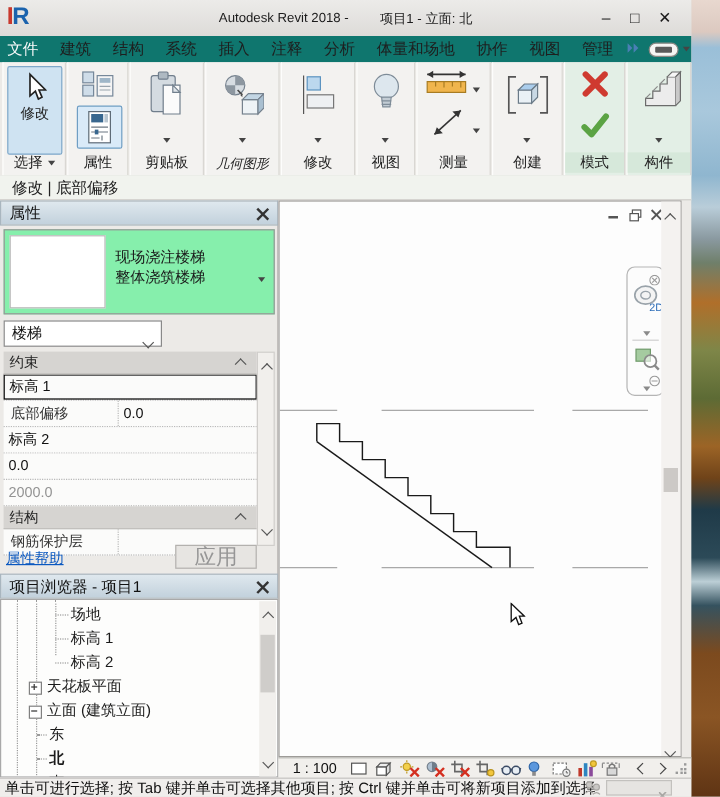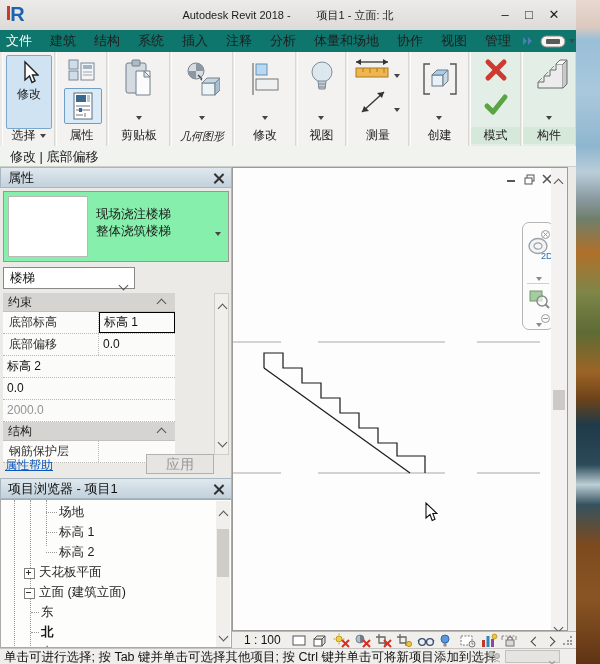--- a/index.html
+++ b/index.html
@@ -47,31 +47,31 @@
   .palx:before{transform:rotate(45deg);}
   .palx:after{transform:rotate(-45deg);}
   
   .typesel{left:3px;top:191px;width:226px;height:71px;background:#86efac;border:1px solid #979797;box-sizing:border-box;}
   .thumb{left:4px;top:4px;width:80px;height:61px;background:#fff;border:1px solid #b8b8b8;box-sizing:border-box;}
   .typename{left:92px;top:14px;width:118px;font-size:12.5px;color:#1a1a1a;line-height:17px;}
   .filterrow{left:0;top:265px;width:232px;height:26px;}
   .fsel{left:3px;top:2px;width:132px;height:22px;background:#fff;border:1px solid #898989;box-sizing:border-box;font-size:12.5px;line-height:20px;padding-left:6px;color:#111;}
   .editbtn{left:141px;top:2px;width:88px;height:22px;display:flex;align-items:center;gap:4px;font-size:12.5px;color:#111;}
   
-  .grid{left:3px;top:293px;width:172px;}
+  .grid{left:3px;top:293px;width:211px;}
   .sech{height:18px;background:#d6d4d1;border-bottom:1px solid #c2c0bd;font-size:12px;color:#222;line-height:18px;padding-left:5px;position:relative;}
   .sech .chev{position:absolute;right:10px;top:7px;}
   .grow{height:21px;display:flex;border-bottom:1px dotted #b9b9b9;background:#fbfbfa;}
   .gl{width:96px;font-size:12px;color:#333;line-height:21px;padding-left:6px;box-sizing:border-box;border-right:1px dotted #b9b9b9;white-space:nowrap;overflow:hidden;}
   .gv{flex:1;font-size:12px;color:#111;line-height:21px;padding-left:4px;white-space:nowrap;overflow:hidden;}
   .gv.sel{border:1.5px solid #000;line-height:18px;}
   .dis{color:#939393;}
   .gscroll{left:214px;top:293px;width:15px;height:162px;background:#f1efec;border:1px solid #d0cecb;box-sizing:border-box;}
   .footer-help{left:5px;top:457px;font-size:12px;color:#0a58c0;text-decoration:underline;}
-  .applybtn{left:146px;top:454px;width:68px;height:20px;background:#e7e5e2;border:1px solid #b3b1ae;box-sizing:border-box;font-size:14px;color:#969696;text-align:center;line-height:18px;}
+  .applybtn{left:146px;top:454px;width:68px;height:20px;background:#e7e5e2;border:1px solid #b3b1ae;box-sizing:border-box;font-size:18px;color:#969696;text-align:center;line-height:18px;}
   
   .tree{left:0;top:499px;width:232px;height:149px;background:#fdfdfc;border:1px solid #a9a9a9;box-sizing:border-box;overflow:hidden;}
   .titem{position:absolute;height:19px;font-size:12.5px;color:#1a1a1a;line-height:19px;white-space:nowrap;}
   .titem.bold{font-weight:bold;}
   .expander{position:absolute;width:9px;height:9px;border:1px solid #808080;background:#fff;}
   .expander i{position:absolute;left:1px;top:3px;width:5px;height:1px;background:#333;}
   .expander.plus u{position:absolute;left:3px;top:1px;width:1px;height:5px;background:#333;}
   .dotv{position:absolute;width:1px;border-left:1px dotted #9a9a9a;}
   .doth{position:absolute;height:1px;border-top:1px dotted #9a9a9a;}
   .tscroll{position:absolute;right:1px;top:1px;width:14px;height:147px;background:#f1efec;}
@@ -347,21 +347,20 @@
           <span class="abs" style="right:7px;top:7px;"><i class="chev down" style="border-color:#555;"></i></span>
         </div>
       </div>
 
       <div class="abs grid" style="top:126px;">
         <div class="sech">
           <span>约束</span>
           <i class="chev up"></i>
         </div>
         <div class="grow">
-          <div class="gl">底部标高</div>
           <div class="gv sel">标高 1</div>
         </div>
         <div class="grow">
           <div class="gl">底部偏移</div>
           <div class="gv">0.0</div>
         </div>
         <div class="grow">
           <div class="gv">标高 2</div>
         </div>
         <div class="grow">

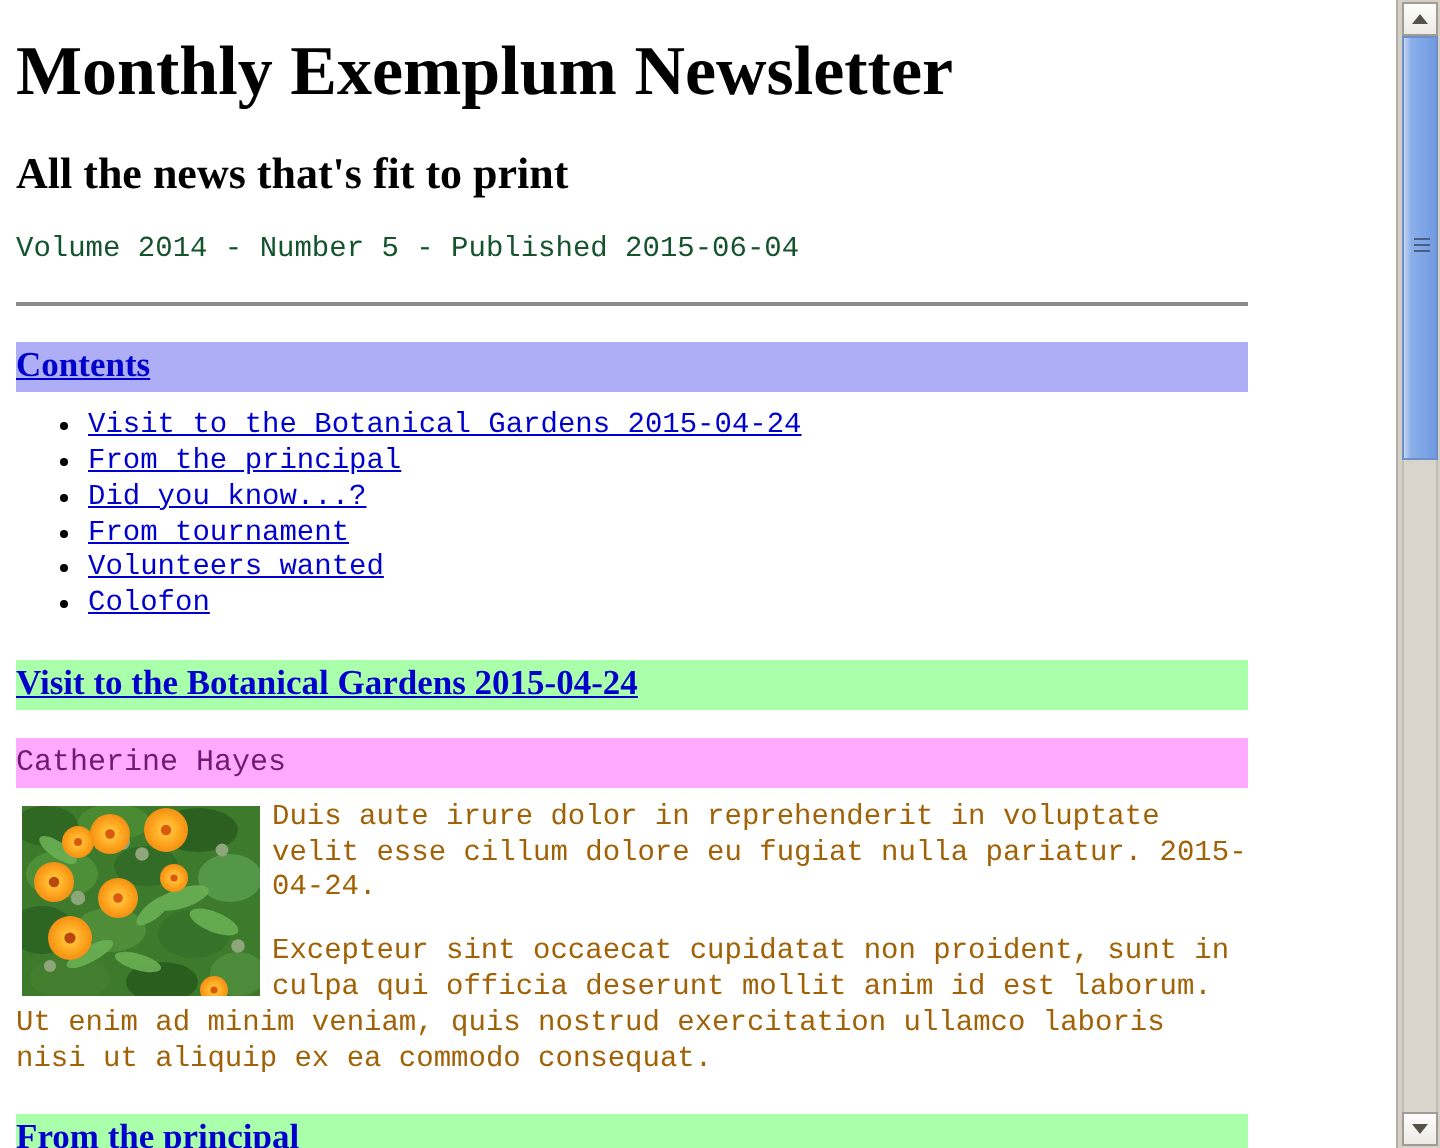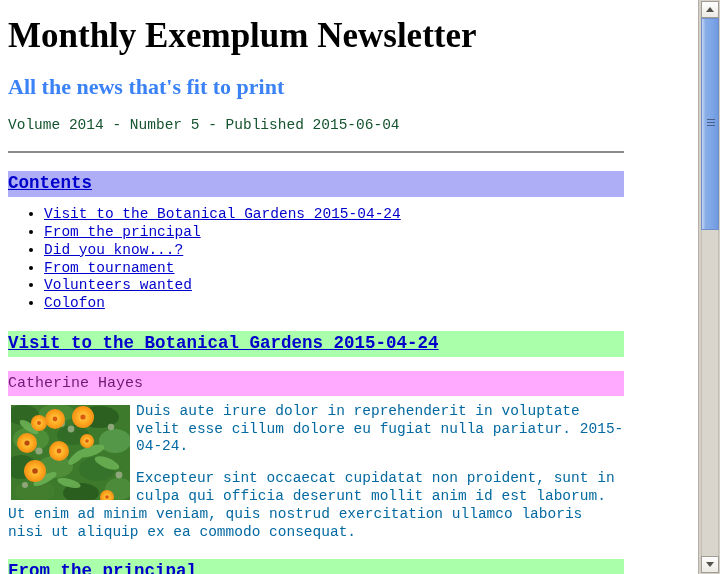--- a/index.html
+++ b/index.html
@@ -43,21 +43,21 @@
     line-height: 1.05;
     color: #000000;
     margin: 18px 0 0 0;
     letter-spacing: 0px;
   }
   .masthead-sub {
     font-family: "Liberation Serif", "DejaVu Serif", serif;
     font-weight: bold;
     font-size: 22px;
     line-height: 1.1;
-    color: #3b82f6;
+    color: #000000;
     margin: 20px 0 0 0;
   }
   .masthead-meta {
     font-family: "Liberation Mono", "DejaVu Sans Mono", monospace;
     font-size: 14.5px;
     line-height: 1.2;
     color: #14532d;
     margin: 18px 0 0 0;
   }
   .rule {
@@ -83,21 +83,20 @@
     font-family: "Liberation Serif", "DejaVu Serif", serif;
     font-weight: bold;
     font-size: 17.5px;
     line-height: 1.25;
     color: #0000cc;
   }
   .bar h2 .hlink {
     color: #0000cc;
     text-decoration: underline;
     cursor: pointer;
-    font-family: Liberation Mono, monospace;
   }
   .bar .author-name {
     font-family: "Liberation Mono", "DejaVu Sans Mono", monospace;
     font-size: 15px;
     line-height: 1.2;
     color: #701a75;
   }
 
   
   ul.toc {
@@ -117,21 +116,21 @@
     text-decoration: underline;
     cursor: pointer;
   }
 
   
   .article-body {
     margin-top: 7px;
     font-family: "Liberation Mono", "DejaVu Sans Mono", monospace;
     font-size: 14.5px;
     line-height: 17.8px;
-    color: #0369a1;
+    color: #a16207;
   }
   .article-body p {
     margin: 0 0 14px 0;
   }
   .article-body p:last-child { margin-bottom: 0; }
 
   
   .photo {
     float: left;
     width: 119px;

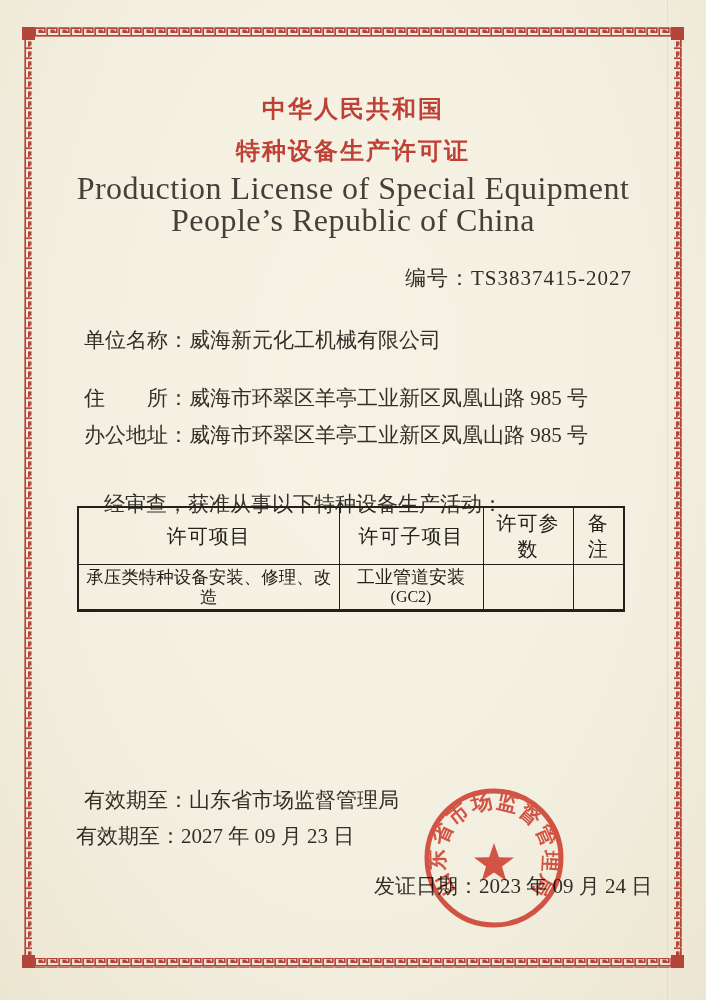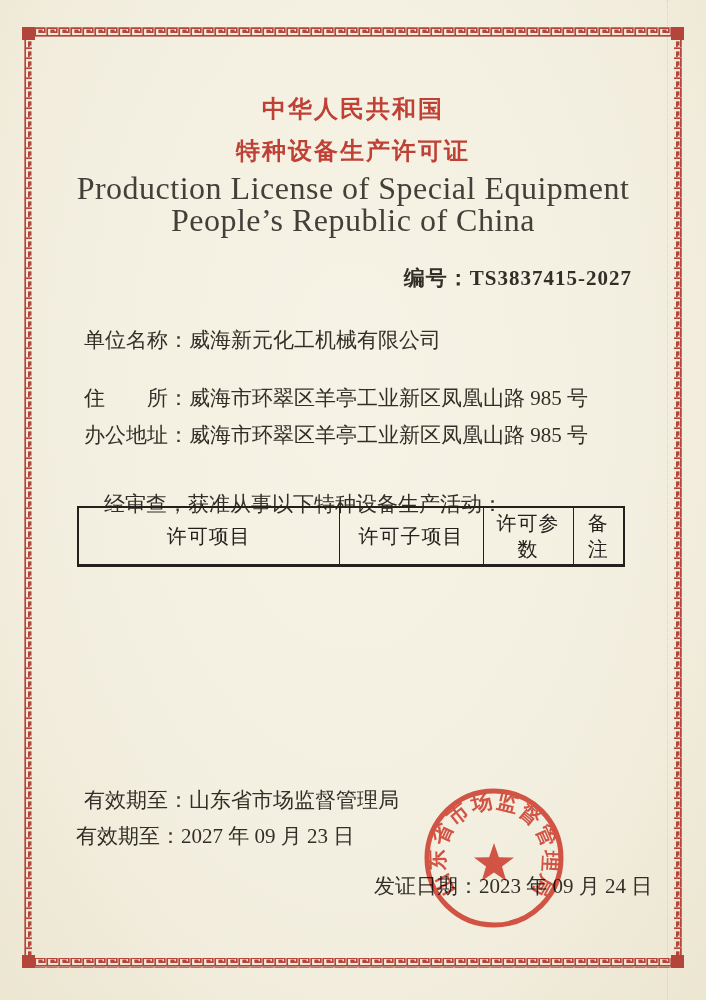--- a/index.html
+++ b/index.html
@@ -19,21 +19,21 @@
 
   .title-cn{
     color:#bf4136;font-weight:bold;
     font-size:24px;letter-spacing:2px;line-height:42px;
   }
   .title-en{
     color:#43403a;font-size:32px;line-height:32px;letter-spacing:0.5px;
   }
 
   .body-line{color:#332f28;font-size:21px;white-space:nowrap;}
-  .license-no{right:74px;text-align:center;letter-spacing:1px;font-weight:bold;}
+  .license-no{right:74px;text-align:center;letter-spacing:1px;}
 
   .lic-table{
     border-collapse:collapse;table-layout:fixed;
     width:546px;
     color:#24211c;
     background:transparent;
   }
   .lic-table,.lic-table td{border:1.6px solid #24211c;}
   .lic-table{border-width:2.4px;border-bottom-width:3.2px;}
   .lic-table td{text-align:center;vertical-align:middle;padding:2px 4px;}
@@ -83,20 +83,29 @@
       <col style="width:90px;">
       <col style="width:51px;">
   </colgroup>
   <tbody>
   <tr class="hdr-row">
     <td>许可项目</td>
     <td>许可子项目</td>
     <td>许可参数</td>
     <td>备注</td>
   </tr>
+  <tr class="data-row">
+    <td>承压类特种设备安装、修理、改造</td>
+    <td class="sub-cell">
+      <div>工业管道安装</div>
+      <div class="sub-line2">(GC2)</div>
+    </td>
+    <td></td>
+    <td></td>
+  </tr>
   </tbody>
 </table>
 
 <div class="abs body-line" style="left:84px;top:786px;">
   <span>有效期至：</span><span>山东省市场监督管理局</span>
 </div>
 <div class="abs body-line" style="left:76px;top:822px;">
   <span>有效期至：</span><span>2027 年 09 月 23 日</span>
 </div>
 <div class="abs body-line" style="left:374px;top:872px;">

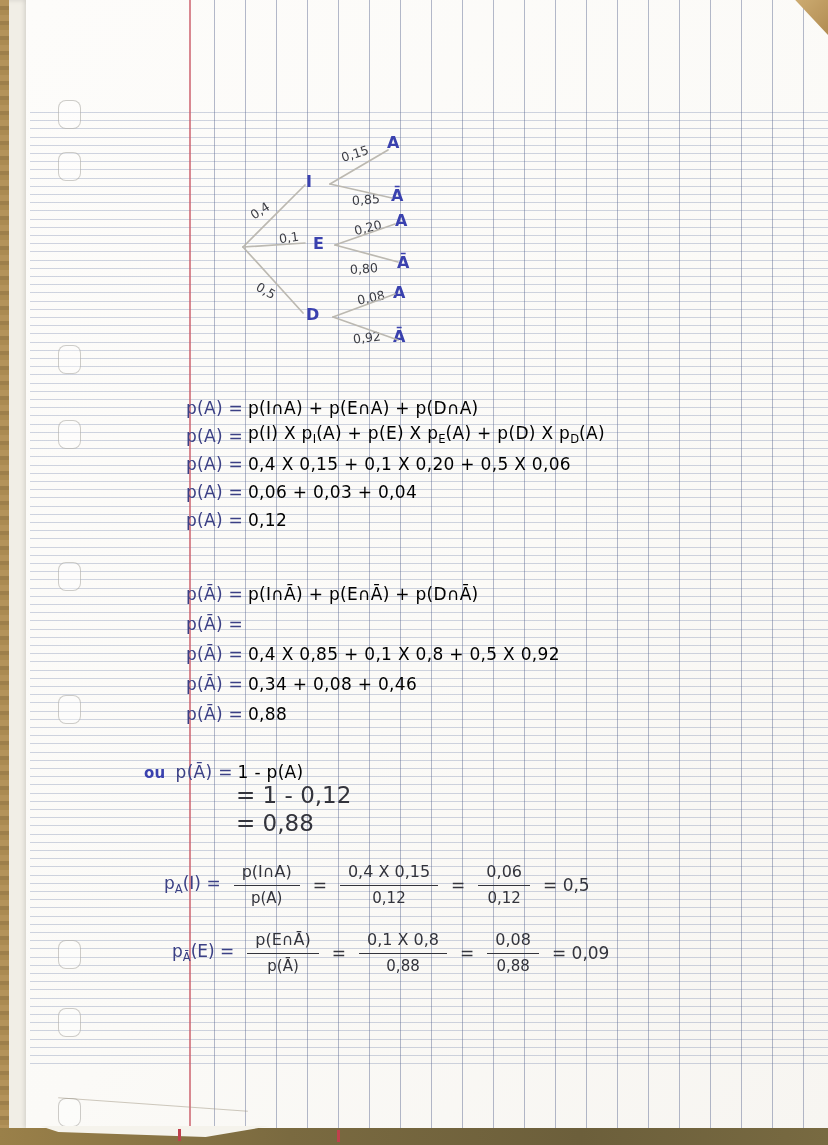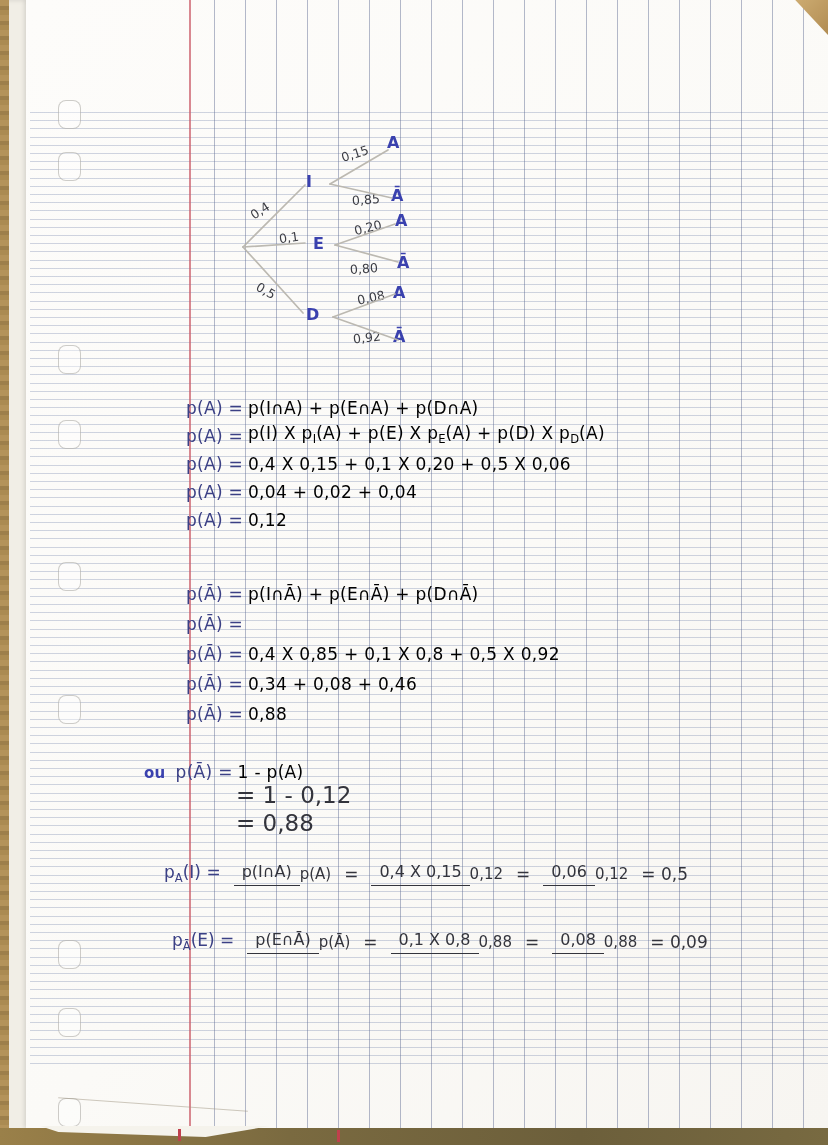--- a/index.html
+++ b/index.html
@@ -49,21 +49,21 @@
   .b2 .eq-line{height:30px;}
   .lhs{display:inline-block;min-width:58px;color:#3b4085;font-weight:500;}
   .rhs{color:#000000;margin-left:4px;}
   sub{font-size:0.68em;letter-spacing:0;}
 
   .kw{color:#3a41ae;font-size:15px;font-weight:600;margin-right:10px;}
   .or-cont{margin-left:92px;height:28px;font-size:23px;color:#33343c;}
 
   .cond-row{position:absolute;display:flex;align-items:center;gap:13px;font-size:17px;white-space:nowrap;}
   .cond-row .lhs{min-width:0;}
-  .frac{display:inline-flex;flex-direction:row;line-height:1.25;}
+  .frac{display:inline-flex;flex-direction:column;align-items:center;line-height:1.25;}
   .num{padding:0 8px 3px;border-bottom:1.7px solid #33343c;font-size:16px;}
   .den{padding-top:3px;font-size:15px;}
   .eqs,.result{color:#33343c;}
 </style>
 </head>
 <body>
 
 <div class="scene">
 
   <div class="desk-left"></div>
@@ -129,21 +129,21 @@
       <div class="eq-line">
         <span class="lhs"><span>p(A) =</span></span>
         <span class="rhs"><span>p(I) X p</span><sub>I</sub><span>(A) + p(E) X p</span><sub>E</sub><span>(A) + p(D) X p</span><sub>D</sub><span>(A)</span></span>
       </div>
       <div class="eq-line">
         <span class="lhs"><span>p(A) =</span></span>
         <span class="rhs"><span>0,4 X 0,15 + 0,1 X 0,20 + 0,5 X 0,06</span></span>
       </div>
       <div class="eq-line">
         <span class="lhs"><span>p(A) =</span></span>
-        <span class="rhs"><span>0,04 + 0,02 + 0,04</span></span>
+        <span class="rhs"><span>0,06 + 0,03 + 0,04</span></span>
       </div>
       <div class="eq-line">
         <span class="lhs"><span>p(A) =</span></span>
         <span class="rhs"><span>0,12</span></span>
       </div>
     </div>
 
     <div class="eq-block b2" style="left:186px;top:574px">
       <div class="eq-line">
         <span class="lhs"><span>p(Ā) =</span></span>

» **Requirement**
Using the records above, return verbatim only the part that opens with the line containing "color: #14532d;" and closes with the line containing "color:#24211c;"; pictures stay out.

» **Solution for this task**
     color: #14532d;
     margin: 18px 0 0 0;
   }
   .rule {
@@ -83,21 +83,20 @@
     font-family: "Liberation Serif", "DejaVu Serif", serif;
     font-weight: bold;
     font-size: 17.5px;
     line-height: 1.25;
     color: #0000cc;
   }
   .bar h2 .hlink {
     color: #0000cc;
     text-decoration: underline;
     cursor: pointer;
-    font-family: Liberation Mono, monospace;
   }
   .bar .author-name {
     font-family: "Liberation Mono", "DejaVu Sans Mono", monospace;
     font-size: 15px;
     line-height: 1.2;
     color: #701a75;
   }
 
   
   ul.toc {
@@ -117,21 +116,21 @@
     text-decoration: underline;
     cursor: pointer;
   }
 
   
   .article-body {
     margin-top: 7px;
     font-family: "Liberation Mono", "DejaVu Sans Mono", monospace;
     font-size: 14.5px;
     line-height: 17.8px;
-    color: #0369a1;
+    color: #a16207;
   }
   .article-body p {
     margin: 0 0 14px 0;
   }
   .article-body p:last-child { margin-bottom: 0; }
 
   
   .photo {
     float: left;
     width: 119px;

--- a/index.html
+++ b/index.html
@@ -19,21 +19,21 @@
 
   .title-cn{
     color:#bf4136;font-weight:bold;
     font-size:24px;letter-spacing:2px;line-height:42px;
   }
   .title-en{
     color:#43403a;font-size:32px;line-height:32px;letter-spacing:0.5px;
   }
 
   .body-line{color:#332f28;font-size:21px;white-space:nowrap;}
-  .license-no{right:74px;text-align:center;letter-spacing:1px;font-weight:bold;}
+  .license-no{right:74px;text-align:center;letter-spacing:1px;}
 
   .lic-table{
     border-collapse:collapse;table-layout:fixed;
     width:546px;
     color:#24211c;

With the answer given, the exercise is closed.